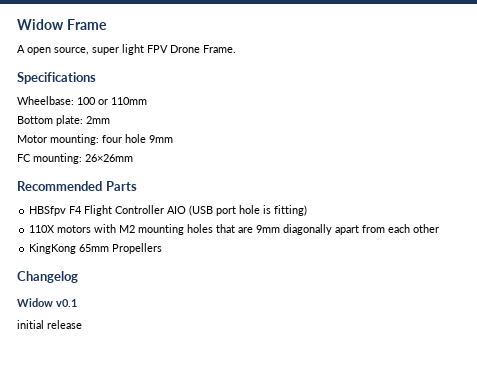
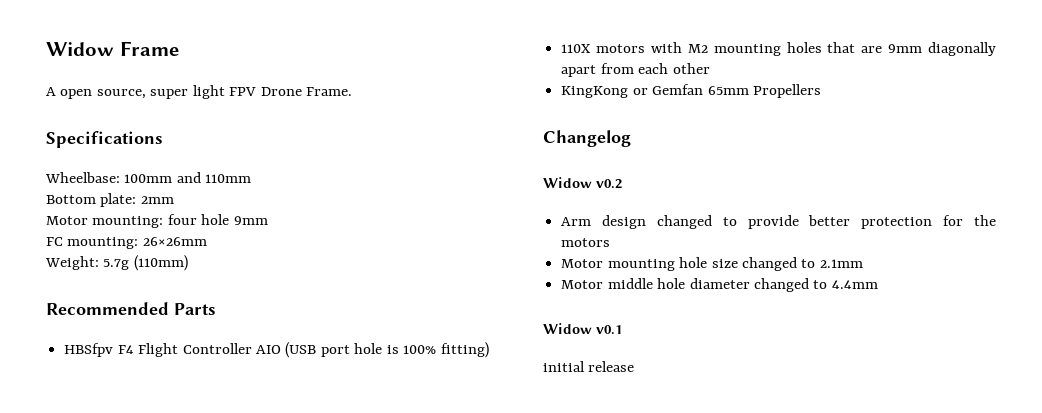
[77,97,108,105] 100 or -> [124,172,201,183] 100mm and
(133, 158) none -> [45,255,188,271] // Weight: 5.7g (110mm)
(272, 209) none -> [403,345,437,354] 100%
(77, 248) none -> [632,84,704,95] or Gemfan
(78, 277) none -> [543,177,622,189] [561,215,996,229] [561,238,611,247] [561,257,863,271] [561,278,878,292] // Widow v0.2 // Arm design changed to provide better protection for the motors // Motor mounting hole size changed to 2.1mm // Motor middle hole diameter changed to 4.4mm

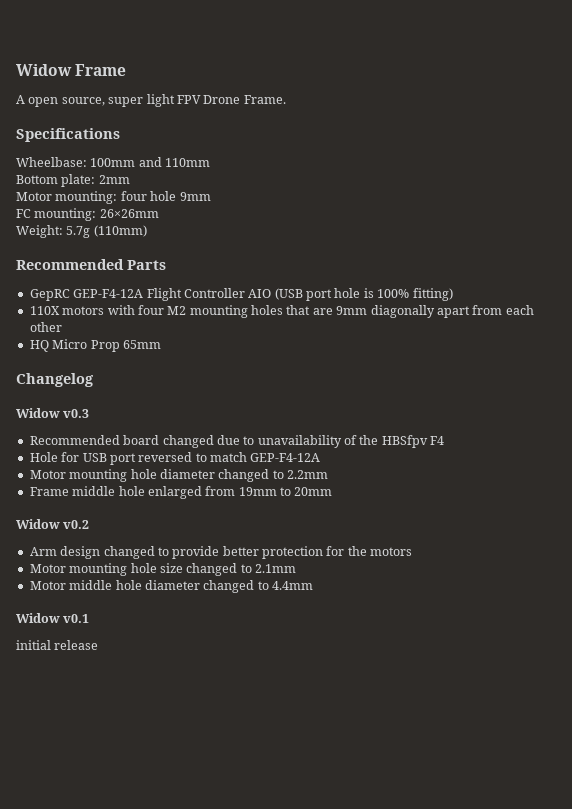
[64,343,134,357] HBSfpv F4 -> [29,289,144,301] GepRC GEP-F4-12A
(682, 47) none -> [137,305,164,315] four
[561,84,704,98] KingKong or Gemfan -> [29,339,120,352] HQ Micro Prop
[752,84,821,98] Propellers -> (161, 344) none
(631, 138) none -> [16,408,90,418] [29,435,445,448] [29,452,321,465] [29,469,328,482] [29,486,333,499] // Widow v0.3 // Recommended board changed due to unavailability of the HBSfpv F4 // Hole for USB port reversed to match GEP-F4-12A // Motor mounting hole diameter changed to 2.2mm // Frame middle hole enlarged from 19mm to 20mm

==

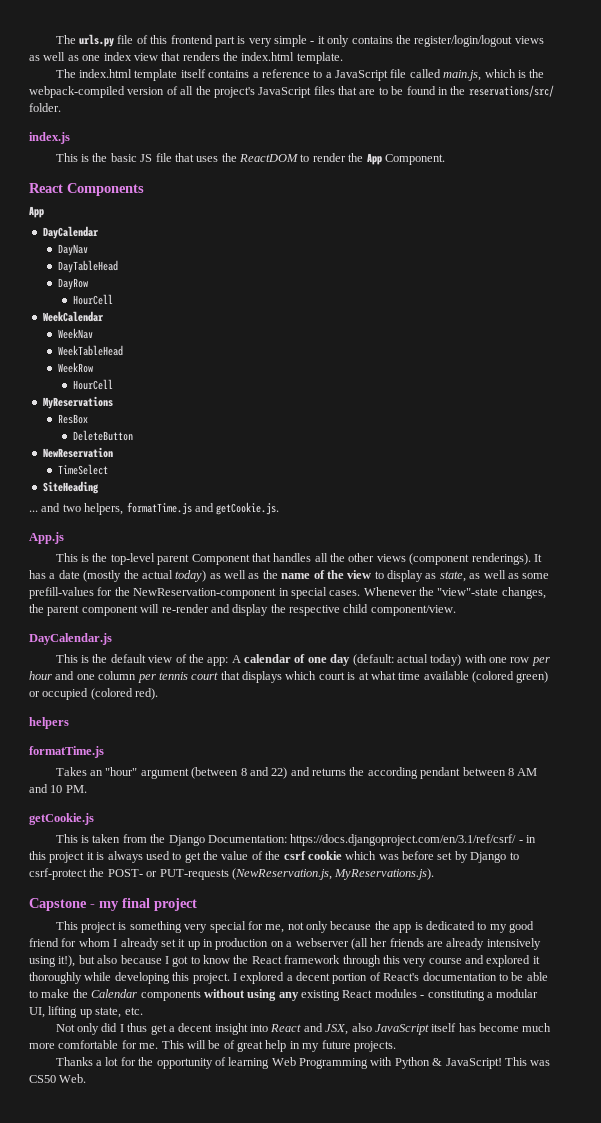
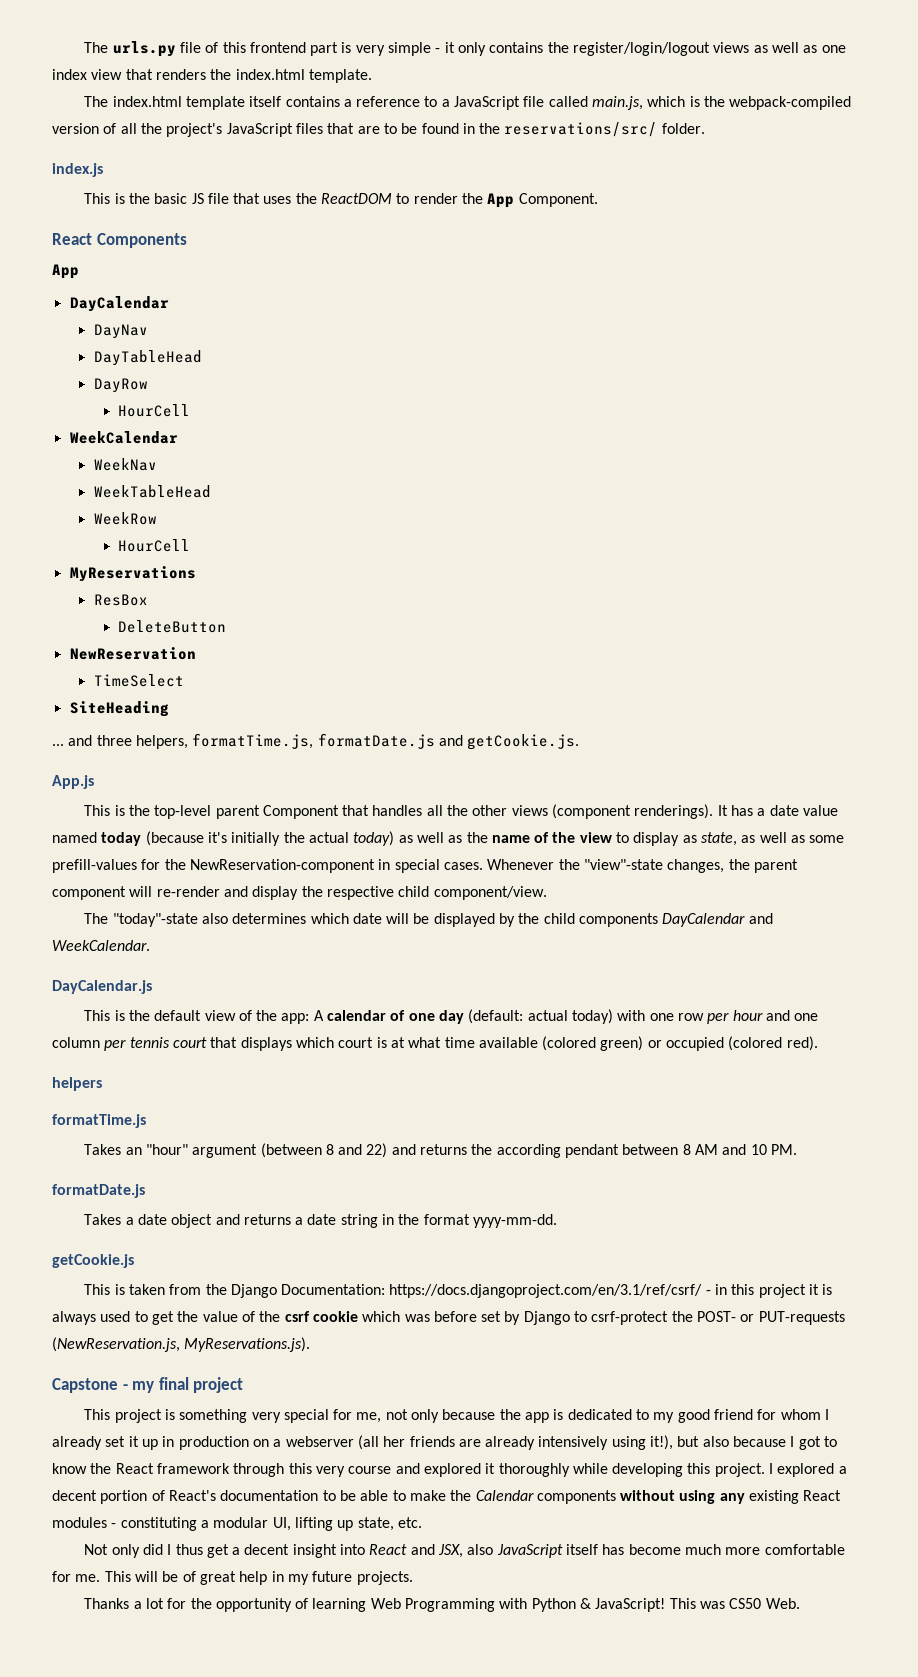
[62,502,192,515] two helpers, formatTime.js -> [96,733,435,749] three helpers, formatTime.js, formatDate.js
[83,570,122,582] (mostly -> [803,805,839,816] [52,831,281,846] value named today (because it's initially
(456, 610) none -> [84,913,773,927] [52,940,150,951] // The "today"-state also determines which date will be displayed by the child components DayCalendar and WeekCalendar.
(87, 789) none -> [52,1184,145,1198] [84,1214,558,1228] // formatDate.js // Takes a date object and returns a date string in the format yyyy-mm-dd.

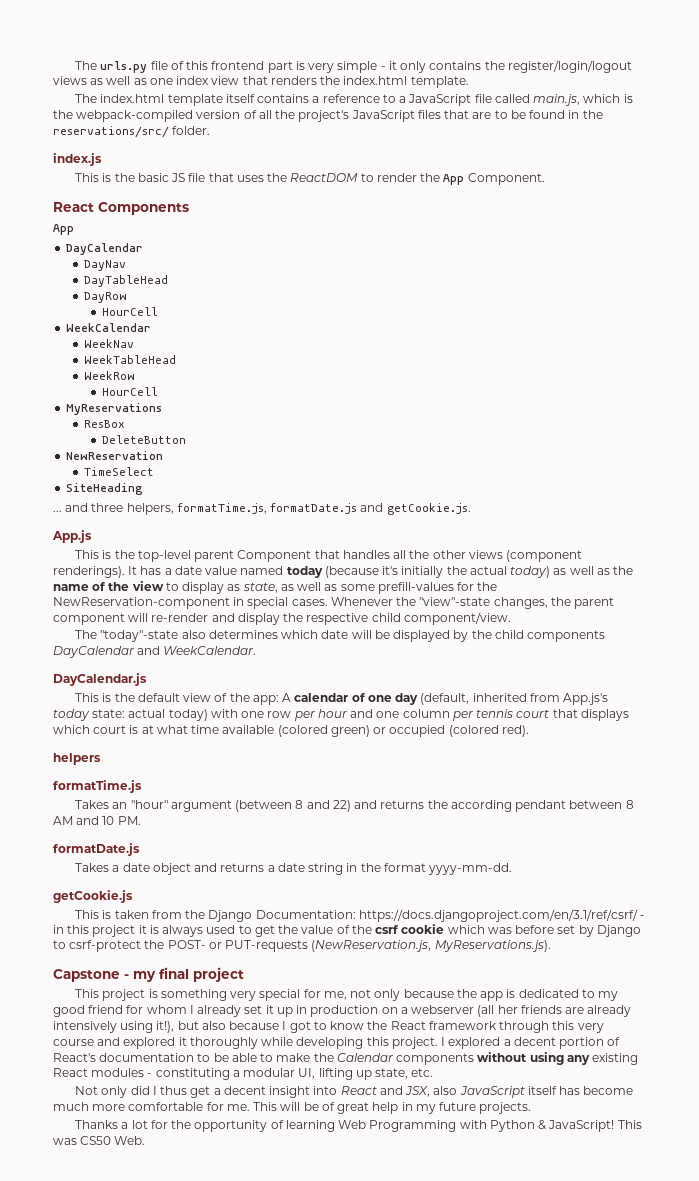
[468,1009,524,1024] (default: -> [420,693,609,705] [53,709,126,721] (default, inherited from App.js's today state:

# [Work item]
All lines above that include the word "formatDate" must be copied into the answer.

# [Response to the exercise]
[62,502,192,515] two helpers, formatTime.js -> [96,733,435,749] three helpers, formatTime.js, formatDate.js
(87, 789) none -> [52,1184,145,1198] [84,1214,558,1228] // formatDate.js // Takes a date object and returns a date string in the format yyyy-mm-dd.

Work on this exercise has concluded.